Library of Congress almost done archiving 170 billion tweets
In a new statement released by the largest library in the world, Washington’s premiere research center says it is almost done with the first steps in a project involving a massive trove of micromessages sent over Twitter going all the way back to when the site first got off the ground in 2006 [.pdf].
In April 2010, Twitter announced that every public tweet published since its inception would be added to the Library of Congress so that the Untied State’s top researchers could have access to a then-untapped form of correspondence that was thought to be on the way to becoming as commonplace as snail mail. Today, they admit that they’ve almost reached that goal.
“The Library’s first objectives were to acquire and preserve the 2006-10 archive; to establish a secure, sustainable process for receiving and preserving a daily, ongoing stream of tweets through the present day; and to create a structure for organizing the entire archive by date. This month, all those objectives will be completed,” the Library announced last week.
Of course, newer users of Twitter won’t be forgotten either. Once the Library secured a method of collecting all archived tweets, it couldn’t just end there. In February 2011 they began receiving “current” tweets sent after the 2010 cutoff, and by last month they’ve figured that in all there are now roughly 170 billion public tweets in their archives.
“The volume of tweets the Library receives each day has grown from 140 million beginning in February, 2011 to nearly half a billion tweets each day as of October, 2012,” the library claims.
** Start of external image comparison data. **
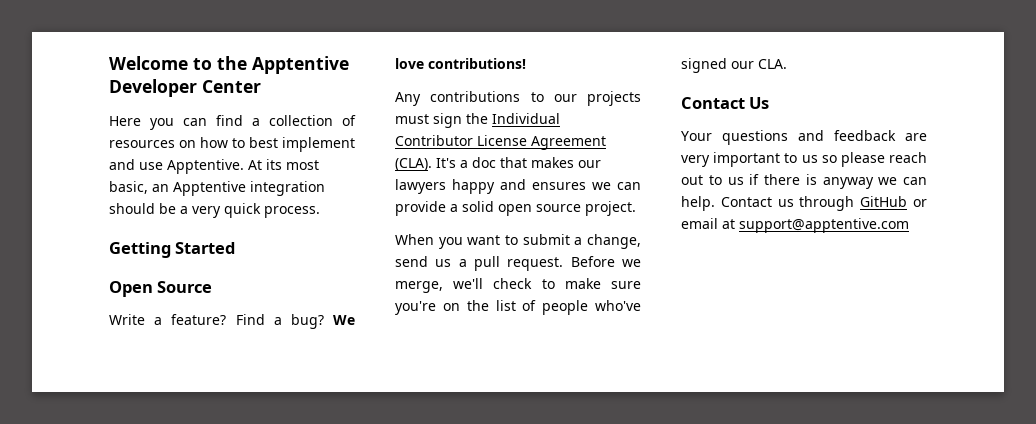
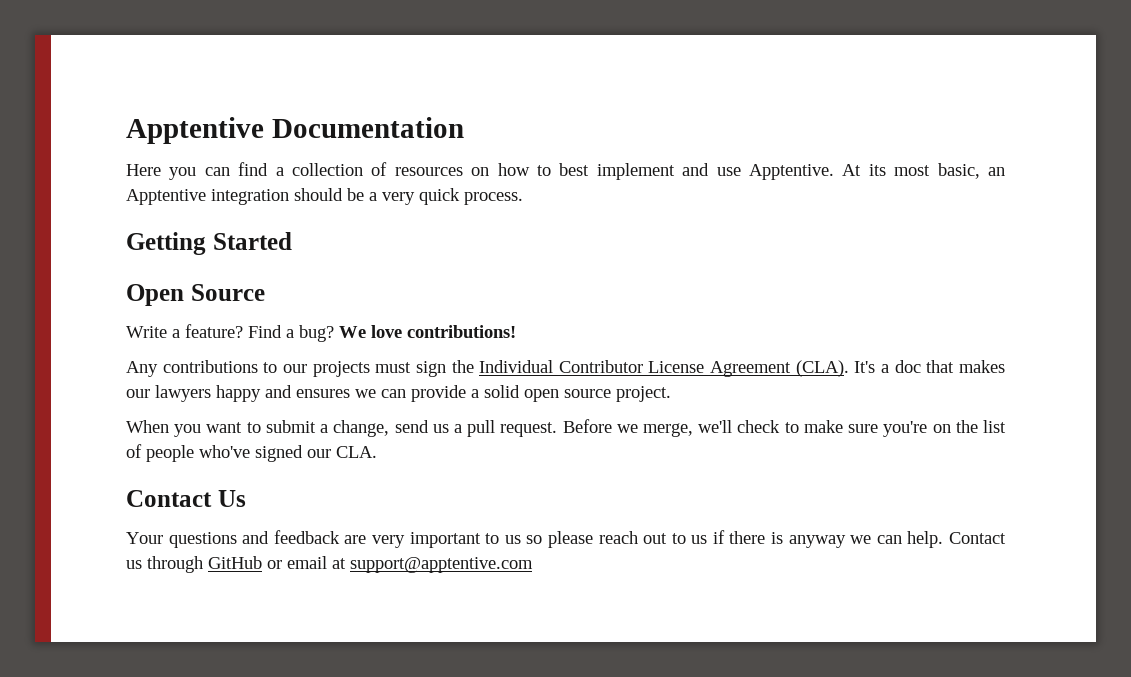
- Welcome to the Apptentive Developer Center
+ Apptentive Documentation

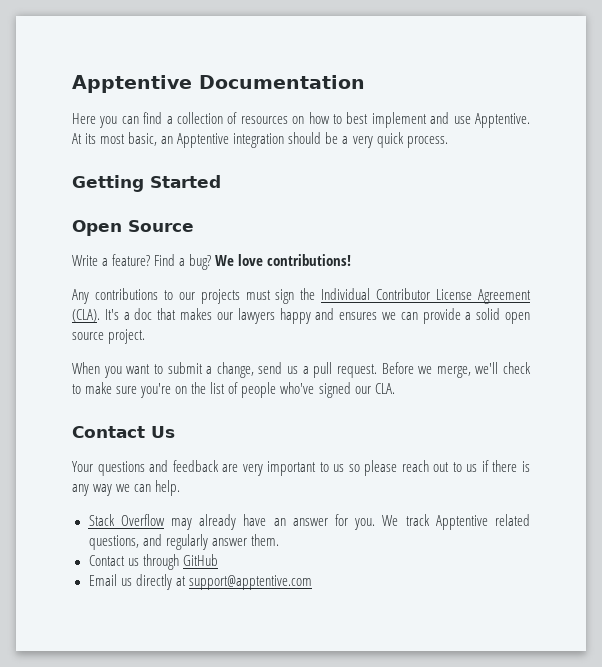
- Your questions and feedback are very important to us so please reach out to us if there is anyway we can help. Contact us through GitHub or email at support@apptentive.com
+ Your questions and feedback are very important to us so please reach out to us if there is any way we can help.
+ Stack Overflow may already have an answer for you. We track Apptentive related questions, and regularly answer them.
+ Contact us through GitHub
+ Email us directly at support@apptentive.com

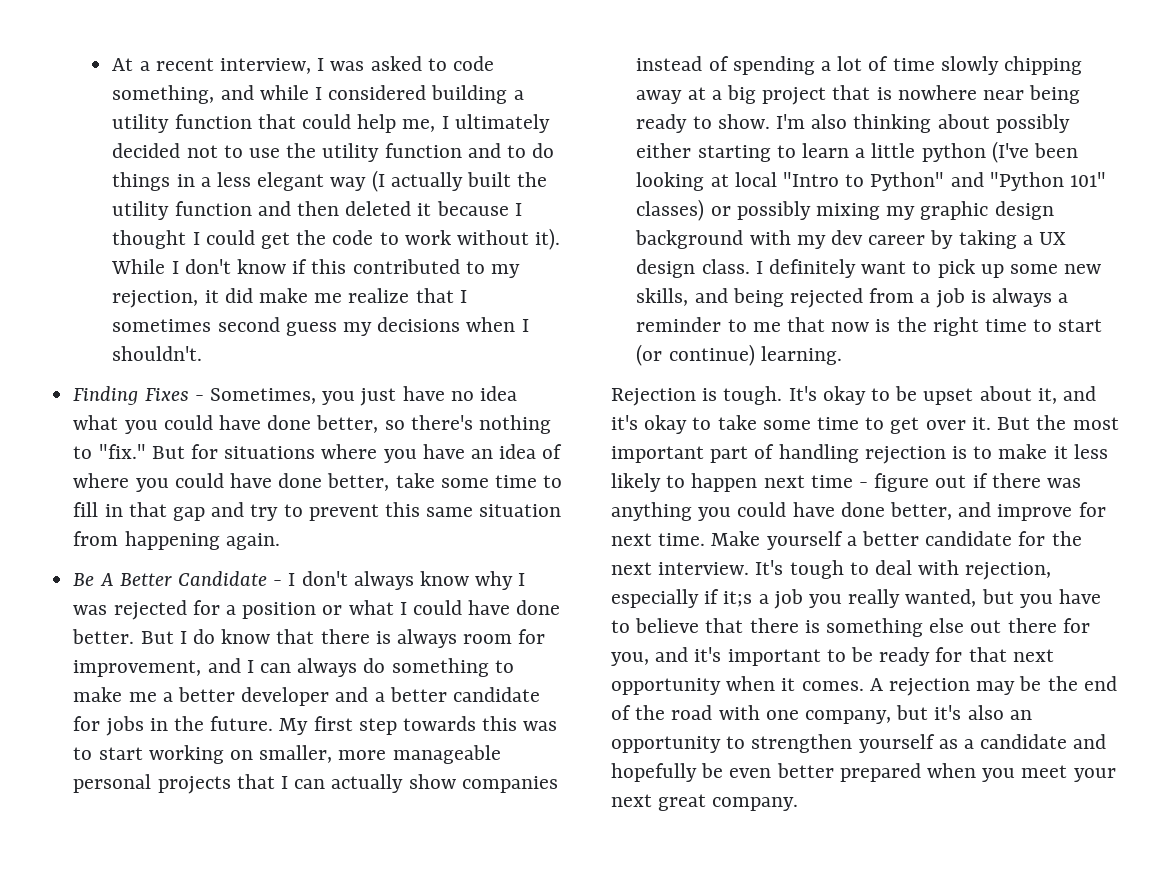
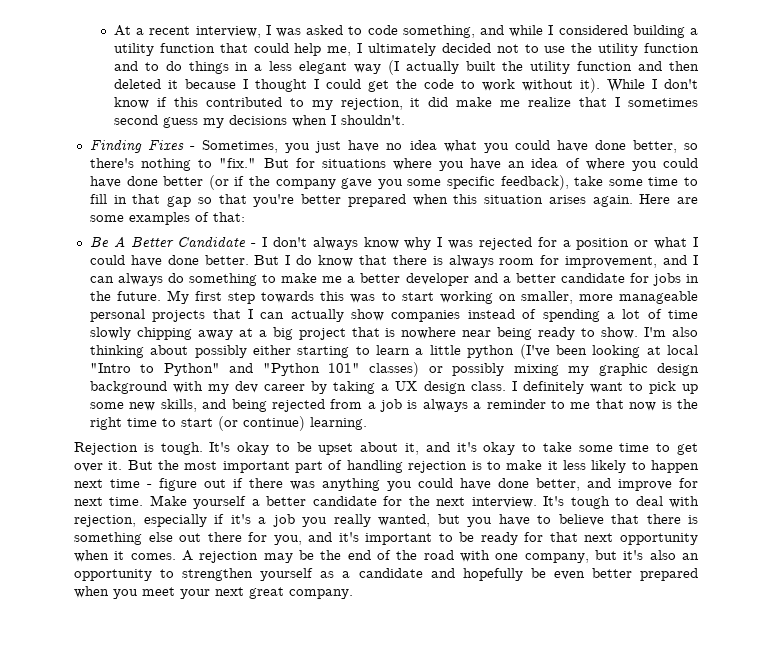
- But for situations where you have an idea of where you could have done better, take some time to fill in that gap and try to prevent this same situation from happening again.
+ But for situations where you have an idea of where you could have done better (or if the company gave you some specific feedback), take some time to fill in that gap so that you're better prepared when this situation arises again. Here are some examples of that:
- It's tough to deal with rejection, especially if it;s a job you really wanted, but you have to believe that there is something else out there for you, and it's important to be ready for that next opportunity when it comes.
+ It's tough to deal with rejection, especially if it's a job you really wanted, but you have to believe that there is something else out there for you, and it's important to be ready for that next opportunity when it comes.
As one can imagine, such a spectacular amount of information isn’t exactly easy to make sense of. The Library says they are sitting on around 133.2 terabytes of tweets at the moment — so many messages that running a search for a single keyword can take as long as 24 hours right now.
“This is an inadequate situation in which to begin offering access to researchers, as it so severely limits the number of possible searches,” the Library explains. “The Library’s focus now is on confronting and working around the technology challenges to making the archive accessible to researchers and policymakers in a comprehensive, useful way.”
“It is clear that technology to allow for scholarship access to large data sets is lagging behind technology for creating and distributing such data. Even the private sector has not yet implemented cost-effective commercial solutions because of the complexity and resource requirements of such a task.”
The Library says they are now pursuing partnerships with the private sector “to allow some limited access capability in our reading rooms,” and Gawker reports that they’ve already received requests from over 400 researchers who want to feast their eyes on the billions upon billions of tweets. Don’t think for a minute that that means anyone is invited over to comb through their collection though. Under their contract with Twitter, the library can only allow access to public tweets sent longer than six months ago, and only to “bona fide researchers” who are prohibited from conducting commercial research at the library.
Gnip, a Colorado-based social media enterprise company picked by Twitter to handle moving the Tweets from Silicon Valley to the nation’s capital, tells Talking Points Memo that they think the final product will be amazing in terms of what it can do to modern researchers.
“Gnip believes Twitter represents the largest archive of human behavior to have ever existed. We’re thrilled that we’re able to partner with the Library of Congress to help make this data available to researchers. At Gnip, we believe that the value from social data is limitless and often get inquiries from academic researchers looking to analyze social data from Twitter. We’re excited by the progress the Library of Congress has made so far,” the company states.
Twitter says that they will be completely caught up on collecting all older tweets sometime during January.